What is needed ->
Each record below should be returned word for word, with no pictures included.

#### Record excerpts

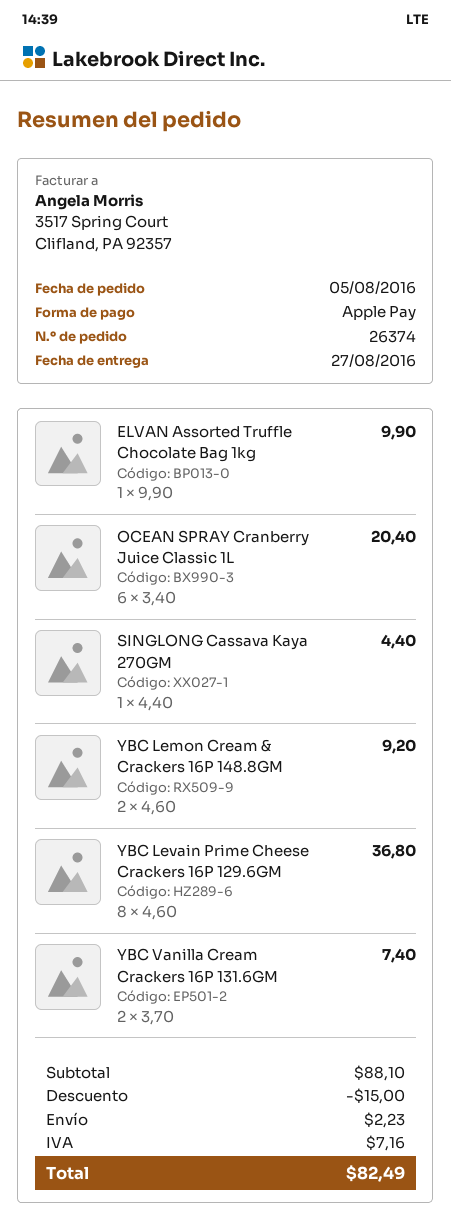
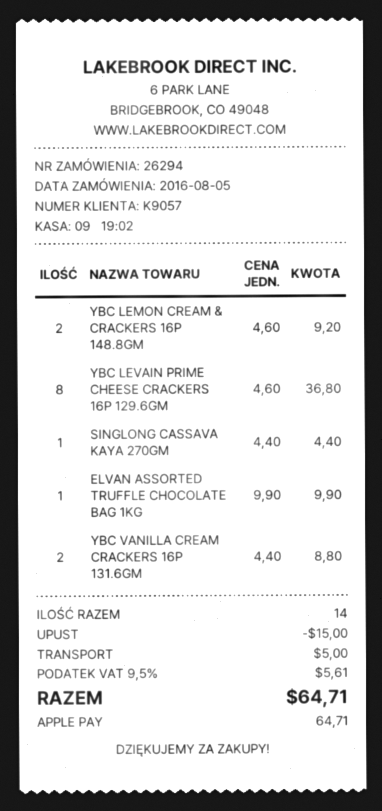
order number: 26374 -> 26294
OCEAN SPRAY Cranberry Juice Classic 1L: 6 x 3.40 = 20.40 -> none
YBC Vanilla Cream Crackers 16P 131.6GM: 2 x 3.70 = 7.40 -> 2 x 4.40 = 8.80
shipping: 2.23 -> 5.00
tax: 7.16 -> 5.61
total: 82.49 -> 64.71

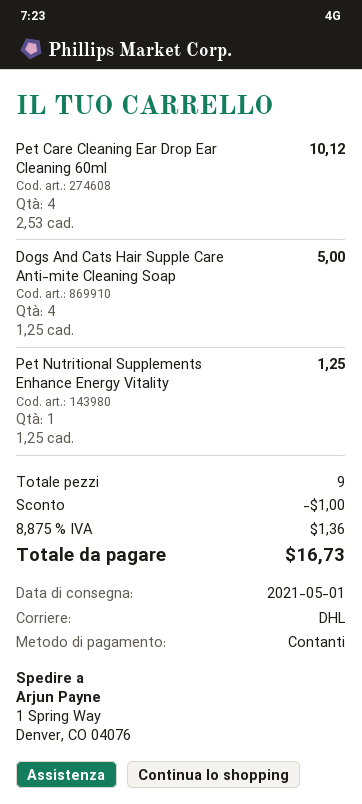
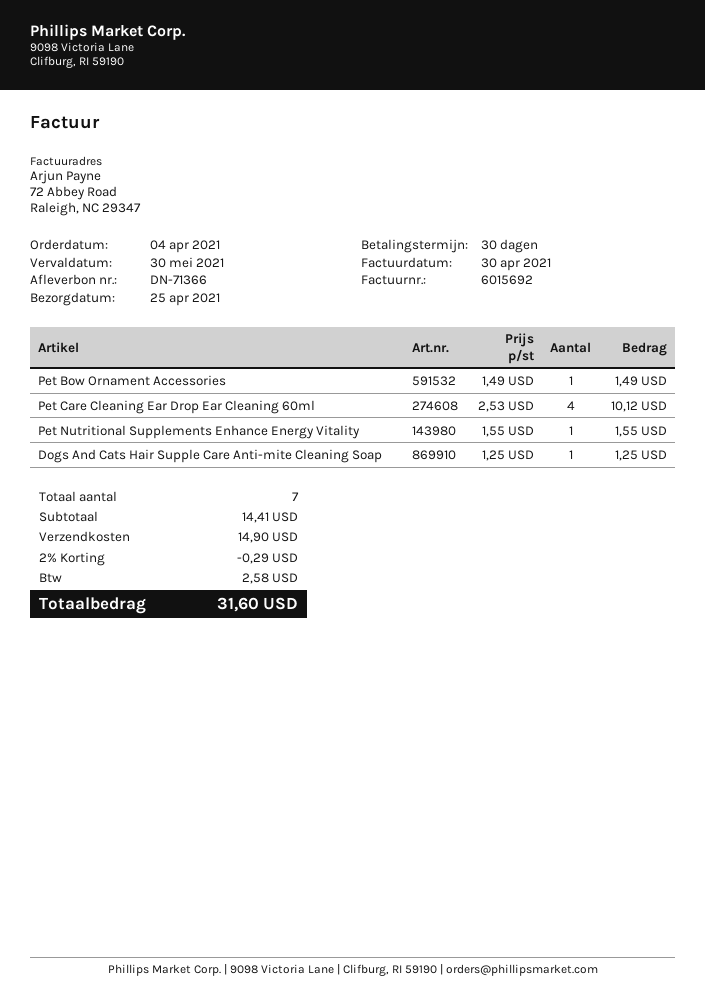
delivery date: 2021-05-01 -> 2021-04-25
Dogs And Cats Hair Supple Care Anti-mite Cleaning Soap: 4 x 1.25 = 5.00 -> 1 x 1.25 = 1.25
Pet Nutritional Supplements Enhance Energy Vitality: 1 x 1.25 = 1.25 -> 1 x 1.55 = 1.55
Pet Bow Ornament Accessories: none -> 1 x 1.49 = 1.49
total quantity: 9 -> 7
discount: 1.00 -> 0.29
shipping: none -> 14.90
tax: 1.36 -> 2.58
total: 16.73 -> 31.60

########

Output ->
order number: 26374 -> 26294
OCEAN SPRAY Cranberry Juice Classic 1L: 6 x 3.40 = 20.40 -> none
YBC Vanilla Cream Crackers 16P 131.6GM: 2 x 3.70 = 7.40 -> 2 x 4.40 = 8.80
shipping: 2.23 -> 5.00
tax: 7.16 -> 5.61
total: 82.49 -> 64.71

delivery date: 2021-05-01 -> 2021-04-25
Dogs And Cats Hair Supple Care Anti-mite Cleaning Soap: 4 x 1.25 = 5.00 -> 1 x 1.25 = 1.25
Pet Nutritional Supplements Enhance Energy Vitality: 1 x 1.25 = 1.25 -> 1 x 1.55 = 1.55
Pet Bow Ornament Accessories: none -> 1 x 1.49 = 1.49
total quantity: 9 -> 7
discount: 1.00 -> 0.29
shipping: none -> 14.90
tax: 1.36 -> 2.58
total: 16.73 -> 31.60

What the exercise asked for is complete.